In Drupal 8, Fields can be attached to bundles (sometimes called entity sub-types -- e.g. Content types, Media types, Vocabularies) or entities (e.g. Users). For more on Fields, see "2.3 Content Entities and Fields" and "6.3 Adding Basic Fields to a Content Type" in the Official Drupal Guide.

As described in the resource nodes section, Islandora 8 digital objects are comprised of Drupal nodes for descriptive metadata, Drupal media for technical metadata, and Drupal files for the binary objects. This section describes how Islandora 8 uses and extends Drupal fields to manage descriptive metadata.

Content Types

In Drupal, Nodes come in different sub-types called Content Types (e.g. Article, Basic page, Repository item). Content types contain fields, and configurations for how those fields can be edited or displayed. Each content type is essentially a metadata profile that can be used for a piece of web content, or to describe a digital resource. For each field in a content type, an administrator can configure how data is entered, how it can be displayed, how many values can be stored, and how long the value can be. Some configurations, such as data entry and display, can be changed at any time. Others, such as how long a value can be or what options are available in a select list, cannot be changed once content has been created without first deleting all content of that type. However, fields can be added to existing content types with no consequence.

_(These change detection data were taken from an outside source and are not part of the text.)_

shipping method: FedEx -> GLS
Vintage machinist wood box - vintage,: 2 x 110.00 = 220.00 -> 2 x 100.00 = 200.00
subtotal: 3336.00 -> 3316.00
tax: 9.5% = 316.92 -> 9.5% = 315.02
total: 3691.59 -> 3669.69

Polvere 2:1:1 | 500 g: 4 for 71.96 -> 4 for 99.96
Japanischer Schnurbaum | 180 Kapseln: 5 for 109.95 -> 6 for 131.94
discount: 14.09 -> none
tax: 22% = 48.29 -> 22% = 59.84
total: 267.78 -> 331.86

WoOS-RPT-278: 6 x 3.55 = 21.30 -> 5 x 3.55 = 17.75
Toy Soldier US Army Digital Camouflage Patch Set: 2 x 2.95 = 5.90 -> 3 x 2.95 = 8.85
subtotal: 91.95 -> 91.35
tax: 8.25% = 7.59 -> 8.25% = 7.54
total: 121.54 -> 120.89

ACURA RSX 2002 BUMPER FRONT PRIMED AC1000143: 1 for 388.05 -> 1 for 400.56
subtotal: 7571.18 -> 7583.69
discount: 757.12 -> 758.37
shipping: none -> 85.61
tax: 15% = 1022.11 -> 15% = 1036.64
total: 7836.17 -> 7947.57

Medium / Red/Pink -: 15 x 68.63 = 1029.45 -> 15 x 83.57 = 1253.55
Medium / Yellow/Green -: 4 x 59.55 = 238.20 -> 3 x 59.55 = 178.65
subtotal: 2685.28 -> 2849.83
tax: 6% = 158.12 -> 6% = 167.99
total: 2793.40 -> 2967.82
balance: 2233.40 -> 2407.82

For example, the 'islandora_defaults' module provides a Repository Item content type that defines many fields including "Alternative Title" and "Date Issued". Under the management menu for Repository Item you can see a list of the fields it includes ("Manage fields") as well as tabs for changing the input forms ("Manage form display") and display modes ("Manage display"). See the "Create / Update a Content Type" section for more details on creating and configuring fields.

Screenshot of the "Manage fields" page for the "Repository Item" content type from islandora_defaults.

Titles aren't fields.

Note that the "Title" field does not appear in this list. It is a built-in part of every content type. You can edit the label of this "field" if you want it called something other than "Title" under the "Edit" tab for that content type. This built-in title "field" is limited to 255 characters; if your content has longer titles it is encouraged to create a separate long_title field to store the full title and reserve the default title field for a display title. There is a contributed module called Node Title Length, which allows an administrator to configure the length of the title field in the core node table. However, this only works on nodes (not media or other entities) and involves meddling in a core Drupal database schema, which makes some people uneasy.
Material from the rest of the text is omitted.